Regulators can investigate complaints or suspected breaches and impose corrective action plans, monitoring, and tiered civil monetary penalties based on the level of negligence. Penalties apply on a per-violation basis and can add up quickly when issues are widespread or long-running.

Criminal Liability

Knowingly obtaining or disclosing PHI in violation of HIPAA can trigger criminal charges, with higher penalties for false pretenses or for actions taken for personal gain or malicious harm. Courts may impose fines and imprisonment depending on the circumstances.

Operational and Reputational Harm

Beyond fines, non-compliance can cause patient distrust, contract losses, costly remediation, and disruptions to clinical and business operations. A strong privacy culture and consistent safeguards are the best protection.

Conclusion

The HIPAA Privacy Rule gives you clear rights over your information and sets firm expectations for Covered Entities and Business Associates. By following the minimum necessary standard, honoring individual rights, and maintaining robust Administrative, Physical, and Technical Safeguards, organizations can meet legal obligations and earn lasting patient trust.

FAQs.

What types of information are protected under the HIPAA Privacy Rule?

Protected Health Information (PHI) includes any identifiable health information about your health status, care received, or payment for care, when held by a Covered Entity or Business Associate. It spans paper, electronic, and verbal forms and includes identifiers like names, addresses, record numbers, and full-face photos.

How do covered entities use and disclose PHI?

They may use and disclose PHI without authorization for treatment, payment, and health care operations, and for specific public interest purposes defined by the Rule. Other uses—such as many marketing activities—require your written authorization. In all cases, they apply the minimum necessary standard when it’s applicable.

What rights do individuals have regarding their health information?

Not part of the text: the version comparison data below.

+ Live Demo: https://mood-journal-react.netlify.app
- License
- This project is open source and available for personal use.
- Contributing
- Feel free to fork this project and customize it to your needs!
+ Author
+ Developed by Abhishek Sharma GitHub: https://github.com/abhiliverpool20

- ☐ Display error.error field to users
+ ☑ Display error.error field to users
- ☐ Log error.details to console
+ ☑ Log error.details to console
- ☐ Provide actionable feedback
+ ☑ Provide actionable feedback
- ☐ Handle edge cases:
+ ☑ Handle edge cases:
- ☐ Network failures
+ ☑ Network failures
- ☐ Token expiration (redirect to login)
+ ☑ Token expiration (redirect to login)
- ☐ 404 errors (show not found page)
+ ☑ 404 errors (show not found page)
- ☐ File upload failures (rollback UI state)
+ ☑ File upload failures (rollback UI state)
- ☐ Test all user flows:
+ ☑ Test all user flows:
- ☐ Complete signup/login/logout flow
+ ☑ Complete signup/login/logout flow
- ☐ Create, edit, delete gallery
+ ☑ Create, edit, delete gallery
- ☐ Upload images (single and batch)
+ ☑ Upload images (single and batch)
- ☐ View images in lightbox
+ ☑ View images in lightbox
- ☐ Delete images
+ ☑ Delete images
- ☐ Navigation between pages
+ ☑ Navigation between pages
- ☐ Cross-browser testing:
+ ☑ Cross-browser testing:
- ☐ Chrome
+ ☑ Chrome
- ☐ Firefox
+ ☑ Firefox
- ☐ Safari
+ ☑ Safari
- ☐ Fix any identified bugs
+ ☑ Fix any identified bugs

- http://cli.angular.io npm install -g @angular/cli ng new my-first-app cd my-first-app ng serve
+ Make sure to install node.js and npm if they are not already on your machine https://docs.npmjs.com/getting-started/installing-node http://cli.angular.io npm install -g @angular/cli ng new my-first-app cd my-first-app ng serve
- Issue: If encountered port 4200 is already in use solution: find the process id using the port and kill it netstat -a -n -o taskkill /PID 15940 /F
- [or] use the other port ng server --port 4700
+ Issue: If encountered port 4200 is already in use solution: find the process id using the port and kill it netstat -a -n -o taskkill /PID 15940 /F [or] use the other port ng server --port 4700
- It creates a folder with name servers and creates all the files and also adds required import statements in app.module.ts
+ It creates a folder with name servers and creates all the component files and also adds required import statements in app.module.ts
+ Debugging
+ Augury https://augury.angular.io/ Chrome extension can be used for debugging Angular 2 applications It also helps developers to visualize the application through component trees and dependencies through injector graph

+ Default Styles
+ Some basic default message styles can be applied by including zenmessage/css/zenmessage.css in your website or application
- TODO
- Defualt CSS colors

You have the right to access and receive copies of your records, request amendments, obtain an accounting of certain disclosures, request restrictions, choose confidential communication methods, receive a Notice of Privacy Practices, and file complaints without retaliation.

What are the penalties for violating the HIPAA Privacy Rule?

Penalties range from corrective action plans and tiered civil monetary fines to criminal charges for intentional misconduct. Consequences can also include reputational damage, contract losses, and extensive remediation costs.